- [Dataset extract]:
__________________________________________________
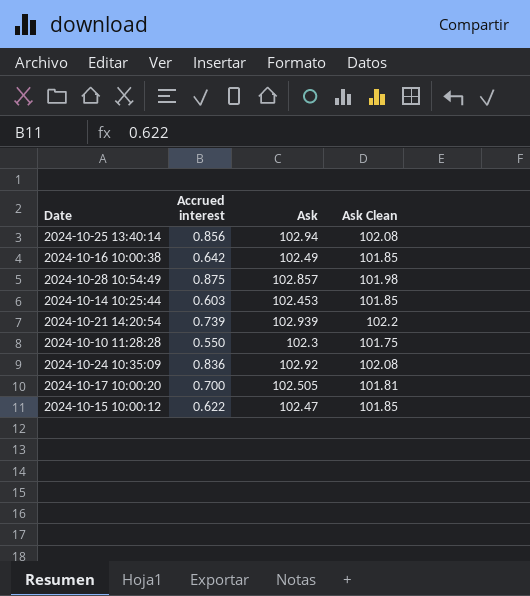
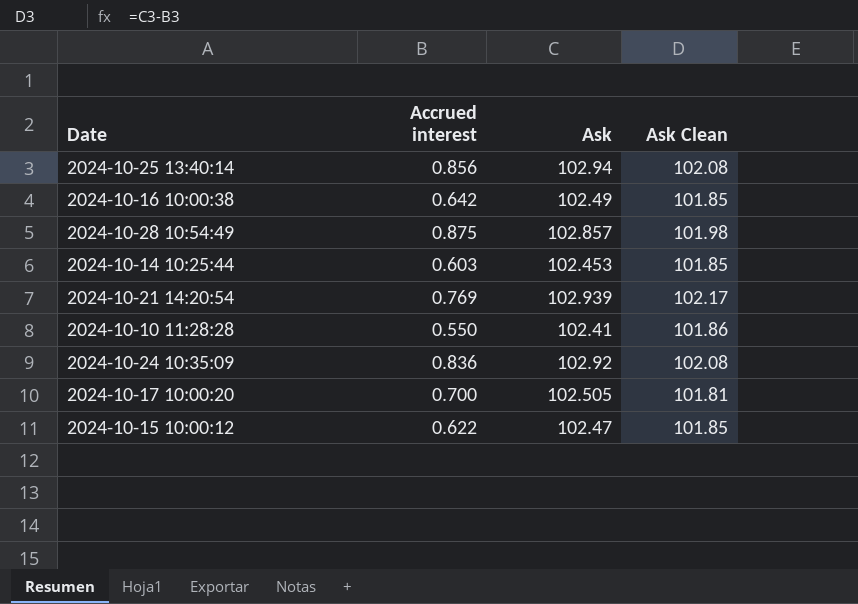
2024-10-21 14:20:54 | Accrued interest: 0.739 -> 0.769
2024-10-21 14:20:54 | Ask Clean: 102.2 -> 102.17
2024-10-10 11:28:28 | Ask: 102.3 -> 102.41
2024-10-10 11:28:28 | Ask Clean: 101.75 -> 101.86

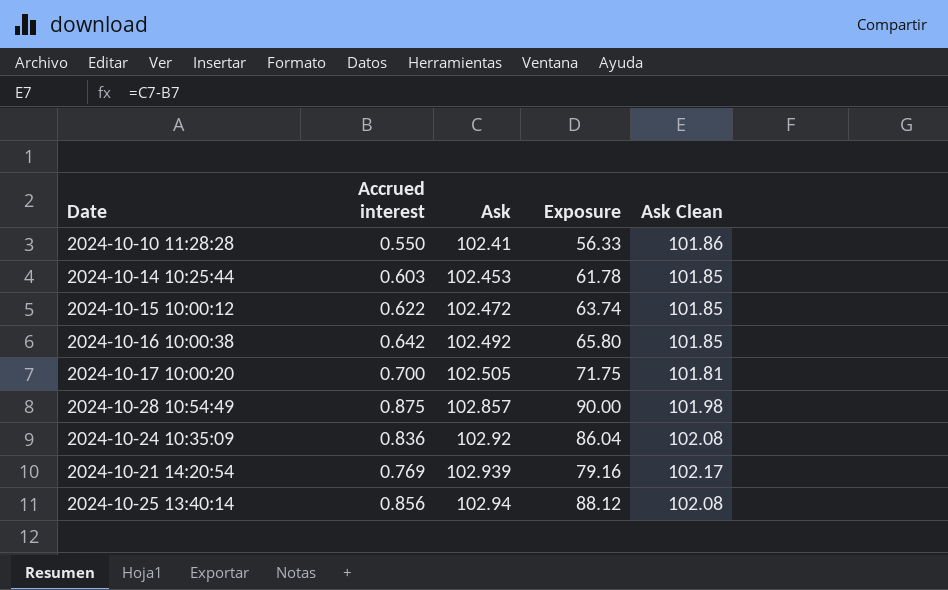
row order: none -> Ask ascending
column Exposure | formula: none -> [Accrued interest] * [Ask]
2024-10-15 10:00:12 | Ask: 102.47 -> 102.472
2024-10-16 10:00:38 | Ask: 102.49 -> 102.492

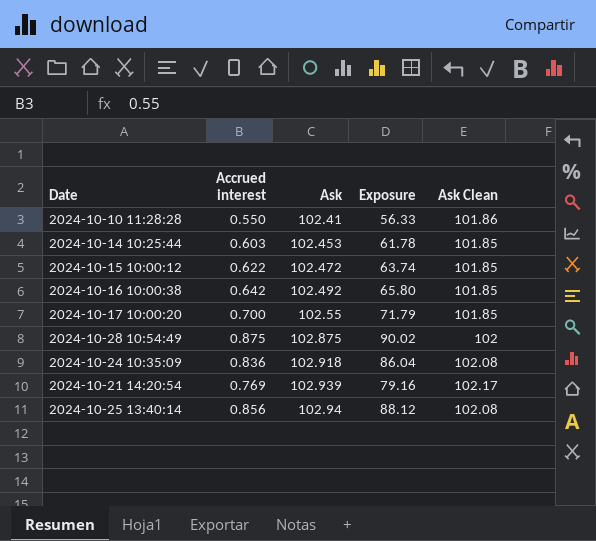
2024-10-17 10:00:20 | Ask: 102.505 -> 102.55
2024-10-17 10:00:20 | Exposure: 71.75 -> 71.79
2024-10-17 10:00:20 | Ask Clean: 101.81 -> 101.85
2024-10-28 10:54:49 | Ask: 102.857 -> 102.875
2024-10-28 10:54:49 | Exposure: 90.00 -> 90.02
2024-10-28 10:54:49 | Ask Clean: 101.98 -> 102
2024-10-24 10:35:09 | Ask: 102.92 -> 102.918

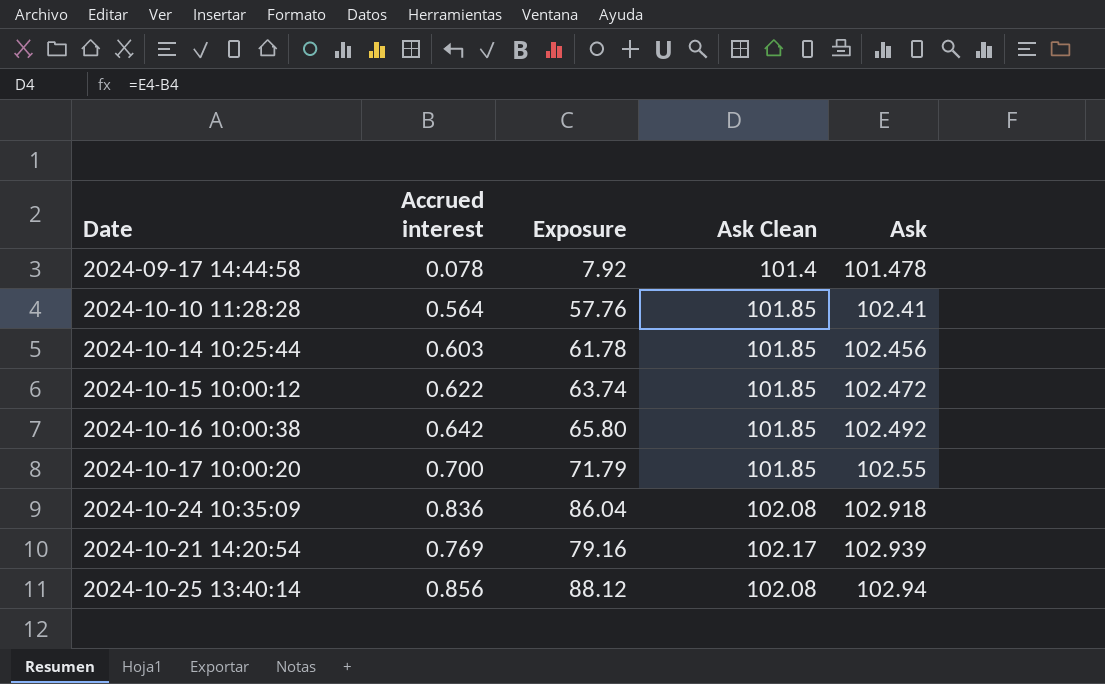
column Ask | position: 3 -> 5
row 2024-10-28 10:54:49: 0.875 | 102.875 | 90.02 | 102 -> none
row 2024-09-17 14:44:58: none -> 0.078 | 7.92 | 101.4 | 101.478
2024-10-10 11:28:28 | Accrued interest: 0.550 -> 0.564
2024-10-10 11:28:28 | Exposure: 56.33 -> 57.76
2024-10-10 11:28:28 | Ask Clean: 101.86 -> 101.85
2024-10-14 10:25:44 | Ask: 102.453 -> 102.456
__________________________________________________
- [Instructions to follow]: From the records, copy every line that has the string "Exposure" in it.

- [Your response]:
column Exposure | formula: none -> [Accrued interest] * [Ask]
2024-10-17 10:00:20 | Exposure: 71.75 -> 71.79
2024-10-28 10:54:49 | Exposure: 90.00 -> 90.02
2024-10-10 11:28:28 | Exposure: 56.33 -> 57.76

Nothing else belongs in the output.